At a minimum, children who witness traumatic events-in their homes or in their neighborhoods-are ill-prepared to function well at school or in their community. They frequently vent their anger through violence. Many youth who have witnessed violent and traumatic events in their families and neighborhoods suffer from Post Traumatic Stress Disorder (PTSD) and/or related personality disorders. With PTSD, youth experience the same symptoms exhibited by military personnel who have witnessed violent and traumatic events of war. Researchers have found that the effects of such traumatic exposures accumulate from birth, rendering these youth highly suggestible and resulting in behavior that is highly disruptive. These youth often become capable of committing the most outrageous acts against other people.
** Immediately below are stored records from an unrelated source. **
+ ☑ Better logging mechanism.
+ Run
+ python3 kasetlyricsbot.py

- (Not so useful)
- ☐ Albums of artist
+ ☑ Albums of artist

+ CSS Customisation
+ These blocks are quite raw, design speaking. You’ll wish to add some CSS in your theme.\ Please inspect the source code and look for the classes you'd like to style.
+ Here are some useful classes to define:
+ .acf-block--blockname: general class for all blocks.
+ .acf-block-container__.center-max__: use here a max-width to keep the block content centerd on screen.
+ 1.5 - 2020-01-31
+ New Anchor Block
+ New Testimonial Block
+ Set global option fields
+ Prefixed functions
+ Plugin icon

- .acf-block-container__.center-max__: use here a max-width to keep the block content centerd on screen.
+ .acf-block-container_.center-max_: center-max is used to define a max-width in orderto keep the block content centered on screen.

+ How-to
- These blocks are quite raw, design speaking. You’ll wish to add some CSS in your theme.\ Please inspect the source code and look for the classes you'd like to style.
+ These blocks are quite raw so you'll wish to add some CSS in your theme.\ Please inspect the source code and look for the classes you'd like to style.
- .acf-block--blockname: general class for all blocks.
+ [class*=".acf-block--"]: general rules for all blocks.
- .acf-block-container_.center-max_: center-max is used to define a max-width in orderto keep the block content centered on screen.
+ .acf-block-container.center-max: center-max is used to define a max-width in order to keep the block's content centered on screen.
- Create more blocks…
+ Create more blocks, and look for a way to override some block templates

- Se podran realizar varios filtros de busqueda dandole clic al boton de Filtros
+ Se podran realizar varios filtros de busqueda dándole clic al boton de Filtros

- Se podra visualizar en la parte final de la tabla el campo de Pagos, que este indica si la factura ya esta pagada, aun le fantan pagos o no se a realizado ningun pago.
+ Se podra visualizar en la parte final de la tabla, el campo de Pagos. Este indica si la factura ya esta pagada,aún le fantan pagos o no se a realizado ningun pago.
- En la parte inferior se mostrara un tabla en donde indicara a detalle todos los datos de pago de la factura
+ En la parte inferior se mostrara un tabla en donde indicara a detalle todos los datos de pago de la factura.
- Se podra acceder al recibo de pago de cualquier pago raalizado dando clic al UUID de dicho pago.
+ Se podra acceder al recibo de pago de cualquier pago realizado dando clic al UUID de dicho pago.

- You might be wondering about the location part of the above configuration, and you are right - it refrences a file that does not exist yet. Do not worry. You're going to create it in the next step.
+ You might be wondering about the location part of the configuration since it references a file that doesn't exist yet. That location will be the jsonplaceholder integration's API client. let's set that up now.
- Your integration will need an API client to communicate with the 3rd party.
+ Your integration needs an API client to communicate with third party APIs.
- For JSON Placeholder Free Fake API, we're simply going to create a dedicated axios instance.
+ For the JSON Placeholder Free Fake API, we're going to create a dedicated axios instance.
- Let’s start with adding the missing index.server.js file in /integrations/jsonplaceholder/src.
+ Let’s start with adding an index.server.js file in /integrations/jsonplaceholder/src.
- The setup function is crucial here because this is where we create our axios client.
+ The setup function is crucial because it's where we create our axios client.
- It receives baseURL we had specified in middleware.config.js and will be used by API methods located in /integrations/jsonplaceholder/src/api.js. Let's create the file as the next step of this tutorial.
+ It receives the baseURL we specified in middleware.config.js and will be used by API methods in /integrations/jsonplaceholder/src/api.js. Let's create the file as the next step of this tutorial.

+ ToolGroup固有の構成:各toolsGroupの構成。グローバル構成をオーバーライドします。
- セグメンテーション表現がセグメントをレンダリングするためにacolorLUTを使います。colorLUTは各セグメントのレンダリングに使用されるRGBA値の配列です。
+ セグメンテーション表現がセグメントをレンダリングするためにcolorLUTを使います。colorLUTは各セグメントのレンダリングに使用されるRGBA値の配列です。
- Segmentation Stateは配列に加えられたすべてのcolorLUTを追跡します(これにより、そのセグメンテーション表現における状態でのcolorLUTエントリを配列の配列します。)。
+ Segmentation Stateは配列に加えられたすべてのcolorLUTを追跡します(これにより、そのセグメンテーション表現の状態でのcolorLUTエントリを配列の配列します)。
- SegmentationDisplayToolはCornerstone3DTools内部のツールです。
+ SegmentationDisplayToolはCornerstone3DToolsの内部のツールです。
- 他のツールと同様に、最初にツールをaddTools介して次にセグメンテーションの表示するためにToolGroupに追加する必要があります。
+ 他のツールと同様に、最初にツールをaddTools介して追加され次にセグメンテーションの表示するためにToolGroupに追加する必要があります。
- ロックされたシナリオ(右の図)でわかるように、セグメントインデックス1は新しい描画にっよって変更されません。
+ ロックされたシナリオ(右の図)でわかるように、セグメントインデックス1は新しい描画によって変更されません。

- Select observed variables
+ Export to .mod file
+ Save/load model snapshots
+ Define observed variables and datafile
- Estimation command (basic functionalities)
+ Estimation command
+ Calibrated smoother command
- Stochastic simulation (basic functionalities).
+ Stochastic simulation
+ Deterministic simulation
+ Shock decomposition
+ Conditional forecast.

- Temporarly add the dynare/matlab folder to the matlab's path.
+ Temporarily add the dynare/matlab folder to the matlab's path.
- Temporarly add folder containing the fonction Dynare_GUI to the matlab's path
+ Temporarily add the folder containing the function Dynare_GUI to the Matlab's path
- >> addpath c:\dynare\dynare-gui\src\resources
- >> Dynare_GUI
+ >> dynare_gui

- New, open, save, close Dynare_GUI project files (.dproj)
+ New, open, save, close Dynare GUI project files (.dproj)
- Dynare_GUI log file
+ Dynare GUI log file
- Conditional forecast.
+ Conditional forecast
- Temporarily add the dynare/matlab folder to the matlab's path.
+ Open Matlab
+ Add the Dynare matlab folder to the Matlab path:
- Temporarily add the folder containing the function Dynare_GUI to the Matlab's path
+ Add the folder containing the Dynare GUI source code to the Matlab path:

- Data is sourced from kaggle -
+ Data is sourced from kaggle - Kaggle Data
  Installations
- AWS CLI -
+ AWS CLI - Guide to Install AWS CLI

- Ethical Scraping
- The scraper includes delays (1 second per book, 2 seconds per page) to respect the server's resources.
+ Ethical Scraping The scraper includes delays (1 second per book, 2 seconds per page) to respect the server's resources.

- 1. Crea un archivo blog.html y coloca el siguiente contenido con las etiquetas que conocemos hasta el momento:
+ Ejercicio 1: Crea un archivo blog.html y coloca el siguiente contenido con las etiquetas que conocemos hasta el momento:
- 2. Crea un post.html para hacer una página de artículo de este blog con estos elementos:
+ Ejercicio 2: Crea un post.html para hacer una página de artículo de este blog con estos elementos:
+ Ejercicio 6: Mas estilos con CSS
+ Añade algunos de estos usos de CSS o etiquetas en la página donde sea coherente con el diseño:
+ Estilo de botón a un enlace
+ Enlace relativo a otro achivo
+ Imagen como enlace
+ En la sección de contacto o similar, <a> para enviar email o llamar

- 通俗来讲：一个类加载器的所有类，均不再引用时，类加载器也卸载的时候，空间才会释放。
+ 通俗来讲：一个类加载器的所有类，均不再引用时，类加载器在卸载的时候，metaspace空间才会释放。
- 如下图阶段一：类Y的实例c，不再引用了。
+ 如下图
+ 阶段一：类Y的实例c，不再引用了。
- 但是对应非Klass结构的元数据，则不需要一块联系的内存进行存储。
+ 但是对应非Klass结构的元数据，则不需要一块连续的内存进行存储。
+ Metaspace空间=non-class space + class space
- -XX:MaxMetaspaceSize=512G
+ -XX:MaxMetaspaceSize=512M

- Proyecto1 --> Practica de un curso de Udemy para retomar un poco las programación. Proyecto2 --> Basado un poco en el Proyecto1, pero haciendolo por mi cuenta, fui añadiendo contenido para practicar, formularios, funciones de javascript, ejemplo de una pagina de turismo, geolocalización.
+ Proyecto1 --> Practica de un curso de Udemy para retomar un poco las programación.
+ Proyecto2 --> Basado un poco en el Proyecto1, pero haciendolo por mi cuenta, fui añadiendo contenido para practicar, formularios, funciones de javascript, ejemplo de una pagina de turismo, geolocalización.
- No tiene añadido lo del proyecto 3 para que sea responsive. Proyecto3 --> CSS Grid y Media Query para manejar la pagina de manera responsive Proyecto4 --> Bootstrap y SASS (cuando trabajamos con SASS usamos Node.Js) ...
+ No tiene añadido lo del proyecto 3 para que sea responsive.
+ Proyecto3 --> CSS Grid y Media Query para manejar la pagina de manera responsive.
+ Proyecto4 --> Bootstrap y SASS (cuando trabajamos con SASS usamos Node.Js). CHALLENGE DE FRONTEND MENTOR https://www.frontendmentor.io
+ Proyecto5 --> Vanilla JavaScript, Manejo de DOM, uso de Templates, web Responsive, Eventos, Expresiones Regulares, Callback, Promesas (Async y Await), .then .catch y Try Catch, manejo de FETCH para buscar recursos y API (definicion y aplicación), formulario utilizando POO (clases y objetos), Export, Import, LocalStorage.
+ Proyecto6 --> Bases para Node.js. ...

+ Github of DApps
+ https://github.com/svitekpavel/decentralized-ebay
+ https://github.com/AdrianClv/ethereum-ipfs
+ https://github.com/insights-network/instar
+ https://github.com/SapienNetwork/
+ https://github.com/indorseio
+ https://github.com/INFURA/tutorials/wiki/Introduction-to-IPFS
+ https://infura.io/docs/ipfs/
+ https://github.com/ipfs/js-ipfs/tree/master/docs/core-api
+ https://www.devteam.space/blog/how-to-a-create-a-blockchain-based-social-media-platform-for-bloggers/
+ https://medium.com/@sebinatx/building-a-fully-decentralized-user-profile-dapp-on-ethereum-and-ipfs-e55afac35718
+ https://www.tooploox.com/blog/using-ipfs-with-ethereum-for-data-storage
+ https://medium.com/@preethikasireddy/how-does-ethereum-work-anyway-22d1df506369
Finally, the spread of violence into the workplace has devastating effects on both employees and business operations. Despite the increase of violence in the work environment and the escalating costs associated with violent acts, a review of several employers in Northern California conducted by the Littler firm demonstrated that less than 17 percent have established any specific goals and responsibilities for preventing workplace violence.

Economic Impact of Violence in America
The costs of violence to society are staggering. Beyond the billions of dollars in direct medical expenses, criminal justice costs and property losses, there are hundreds of billions of indirect costs in lost productivity due to injuries, premature deaths and mental health issues, as well as lost quality of life.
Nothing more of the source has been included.